The Cottages should be built of the best material and workmanship. This would be effected most satisfactorily by securing a contract for the labour only, the projectors of the Scheme purchasing the materials and supplying them direct from the manufacturers to the builders. The cottages would consist of three or four rooms, with a scullery, and out-building in the garden. The cottages should be built in terraces, each having a good garden attached. Arrangements should be made for the erection of from one thousand to two thousand houses at the onset. In the Village a Co-operative Goods Store should be established, supplying everything that was really necessary for the villagers at the most economic prices. The sale of intoxicating drink should be strictly forbidden on the Estate, and, if possible, the landowner from whom the land is obtained should be tied off from allowing any licences to be held on any other portion of the adjoining land. It is thought that the Railway Company, in consideration of the inconvenience and suffering they have inflicted on the poor, and in their own interests, might be induced to make the following advantageous arrangements: —
(1) The conveyance of each member actually living in the village to and from London at the rate of sixpence per week. Each pass should have on it the portrait of the owner, and be fastened to some article of the dress, and be available only by Workmen's Trains running early and late and during certain hours of the day, when the trains are almost empty.
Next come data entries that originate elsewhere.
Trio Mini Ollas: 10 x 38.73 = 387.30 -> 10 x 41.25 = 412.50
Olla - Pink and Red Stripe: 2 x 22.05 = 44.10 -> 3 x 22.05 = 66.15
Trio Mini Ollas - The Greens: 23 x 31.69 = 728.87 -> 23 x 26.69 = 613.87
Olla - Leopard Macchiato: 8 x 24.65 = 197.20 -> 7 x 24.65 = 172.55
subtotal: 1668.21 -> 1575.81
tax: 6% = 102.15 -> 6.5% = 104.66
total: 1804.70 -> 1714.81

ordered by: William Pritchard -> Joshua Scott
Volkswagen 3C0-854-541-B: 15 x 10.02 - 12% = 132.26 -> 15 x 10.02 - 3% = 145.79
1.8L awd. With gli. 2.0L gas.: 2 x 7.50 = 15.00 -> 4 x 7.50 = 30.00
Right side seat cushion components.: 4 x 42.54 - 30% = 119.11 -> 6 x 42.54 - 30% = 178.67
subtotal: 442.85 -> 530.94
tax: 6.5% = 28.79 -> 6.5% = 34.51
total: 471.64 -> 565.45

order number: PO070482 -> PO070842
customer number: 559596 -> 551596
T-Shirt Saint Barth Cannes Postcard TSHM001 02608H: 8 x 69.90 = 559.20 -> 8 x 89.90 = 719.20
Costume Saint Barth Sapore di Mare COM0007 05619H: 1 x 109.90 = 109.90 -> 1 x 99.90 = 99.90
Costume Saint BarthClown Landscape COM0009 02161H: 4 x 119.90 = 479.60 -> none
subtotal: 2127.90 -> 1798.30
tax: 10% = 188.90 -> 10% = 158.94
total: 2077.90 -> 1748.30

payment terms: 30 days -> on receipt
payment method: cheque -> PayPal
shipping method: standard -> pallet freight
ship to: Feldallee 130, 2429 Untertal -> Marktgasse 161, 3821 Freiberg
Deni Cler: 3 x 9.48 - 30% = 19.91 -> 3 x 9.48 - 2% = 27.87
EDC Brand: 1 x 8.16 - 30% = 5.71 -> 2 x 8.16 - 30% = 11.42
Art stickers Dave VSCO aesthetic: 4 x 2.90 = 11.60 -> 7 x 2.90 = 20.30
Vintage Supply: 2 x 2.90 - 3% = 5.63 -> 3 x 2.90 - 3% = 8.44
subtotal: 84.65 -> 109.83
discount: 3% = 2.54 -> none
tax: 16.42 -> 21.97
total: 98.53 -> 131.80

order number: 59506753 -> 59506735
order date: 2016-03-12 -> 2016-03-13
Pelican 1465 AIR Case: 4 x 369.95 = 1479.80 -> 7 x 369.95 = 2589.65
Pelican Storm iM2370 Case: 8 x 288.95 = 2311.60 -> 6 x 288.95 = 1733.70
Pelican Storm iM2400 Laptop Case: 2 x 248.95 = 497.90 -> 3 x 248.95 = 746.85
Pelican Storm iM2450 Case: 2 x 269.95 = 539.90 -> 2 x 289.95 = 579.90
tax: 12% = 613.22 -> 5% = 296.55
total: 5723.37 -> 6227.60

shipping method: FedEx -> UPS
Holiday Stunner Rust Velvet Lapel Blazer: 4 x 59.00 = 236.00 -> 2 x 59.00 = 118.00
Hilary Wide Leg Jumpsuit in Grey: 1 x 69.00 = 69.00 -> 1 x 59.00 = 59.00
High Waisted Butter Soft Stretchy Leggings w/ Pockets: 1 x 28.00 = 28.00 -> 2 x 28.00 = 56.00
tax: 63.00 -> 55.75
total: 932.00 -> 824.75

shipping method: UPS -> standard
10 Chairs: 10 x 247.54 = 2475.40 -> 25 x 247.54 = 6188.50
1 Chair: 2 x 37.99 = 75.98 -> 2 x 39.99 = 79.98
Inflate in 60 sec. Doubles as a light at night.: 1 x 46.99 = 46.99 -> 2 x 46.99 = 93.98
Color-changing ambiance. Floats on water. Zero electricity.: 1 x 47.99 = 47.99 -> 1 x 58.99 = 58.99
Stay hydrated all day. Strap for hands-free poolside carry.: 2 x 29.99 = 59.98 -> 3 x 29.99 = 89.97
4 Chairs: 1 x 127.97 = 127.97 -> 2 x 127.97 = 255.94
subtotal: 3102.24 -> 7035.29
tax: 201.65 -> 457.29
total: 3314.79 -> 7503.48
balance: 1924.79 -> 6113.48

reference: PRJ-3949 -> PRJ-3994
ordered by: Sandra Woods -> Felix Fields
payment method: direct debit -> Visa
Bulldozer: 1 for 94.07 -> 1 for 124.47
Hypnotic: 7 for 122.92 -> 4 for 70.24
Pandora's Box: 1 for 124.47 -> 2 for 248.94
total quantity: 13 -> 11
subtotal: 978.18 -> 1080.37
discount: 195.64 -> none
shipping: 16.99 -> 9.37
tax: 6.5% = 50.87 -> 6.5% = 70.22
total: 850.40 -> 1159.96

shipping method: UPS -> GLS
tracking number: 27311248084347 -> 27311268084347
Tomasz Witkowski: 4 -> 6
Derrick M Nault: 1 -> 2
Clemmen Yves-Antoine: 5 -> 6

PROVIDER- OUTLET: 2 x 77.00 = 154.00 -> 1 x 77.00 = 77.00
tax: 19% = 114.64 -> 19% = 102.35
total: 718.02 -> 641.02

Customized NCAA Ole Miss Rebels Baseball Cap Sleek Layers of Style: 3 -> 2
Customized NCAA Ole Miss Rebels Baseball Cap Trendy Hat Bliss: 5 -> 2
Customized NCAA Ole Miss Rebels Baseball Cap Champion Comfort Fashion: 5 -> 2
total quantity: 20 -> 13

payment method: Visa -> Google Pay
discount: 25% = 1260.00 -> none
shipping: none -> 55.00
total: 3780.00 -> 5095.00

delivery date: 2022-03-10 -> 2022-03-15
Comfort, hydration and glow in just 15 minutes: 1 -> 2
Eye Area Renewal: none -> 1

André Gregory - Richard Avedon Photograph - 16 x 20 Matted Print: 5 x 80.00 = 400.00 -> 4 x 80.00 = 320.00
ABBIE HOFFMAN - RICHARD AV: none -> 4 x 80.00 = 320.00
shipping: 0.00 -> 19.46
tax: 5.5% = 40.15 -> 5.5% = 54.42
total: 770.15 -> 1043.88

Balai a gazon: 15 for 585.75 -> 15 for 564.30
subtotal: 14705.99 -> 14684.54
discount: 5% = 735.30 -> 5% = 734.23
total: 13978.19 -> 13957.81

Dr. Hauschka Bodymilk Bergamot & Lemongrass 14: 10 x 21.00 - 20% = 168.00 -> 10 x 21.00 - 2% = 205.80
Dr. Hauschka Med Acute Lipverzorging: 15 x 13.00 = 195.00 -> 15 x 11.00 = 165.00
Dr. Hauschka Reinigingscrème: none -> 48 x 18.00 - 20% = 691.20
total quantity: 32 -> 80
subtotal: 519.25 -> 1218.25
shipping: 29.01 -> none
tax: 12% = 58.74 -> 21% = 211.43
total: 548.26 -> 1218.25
(2) The conveyance of goods and parcels should be at half the ordinary rates. It is reasonable to suppose that large landowners would gladly give one hundred acres of land in view of the immensely advanced values of the surrounding property which would immediately follow, seeing that the erection of one thousand or two thousand cottages would constitute the nucleus of a much larger Settlement.
Lastly, the rent of a four-roomed cottage must not exceed 3s. per week. Add to this the sixpenny ticket to and from London, and you have 3s. 6d. and if the company should insist on 1s., it will make 4s., for which there would be all the advantages of a comfortable cottage—of which it would be possible for the tenant to become the owner—a good garden, pleasant surroundings, and other influences promotive of the health and happiness of the family. It is hardly necessary to remark that in connection with this Village there will be perfect freedom of opinion on all matters. A glance at the ordinary homes of the poor people of this great City will at once assure us that such a village would be a veritable Paradise to them, and that were four, five, or six settlements provided at once they would not contain a tithe of the people who would throng to occupy them.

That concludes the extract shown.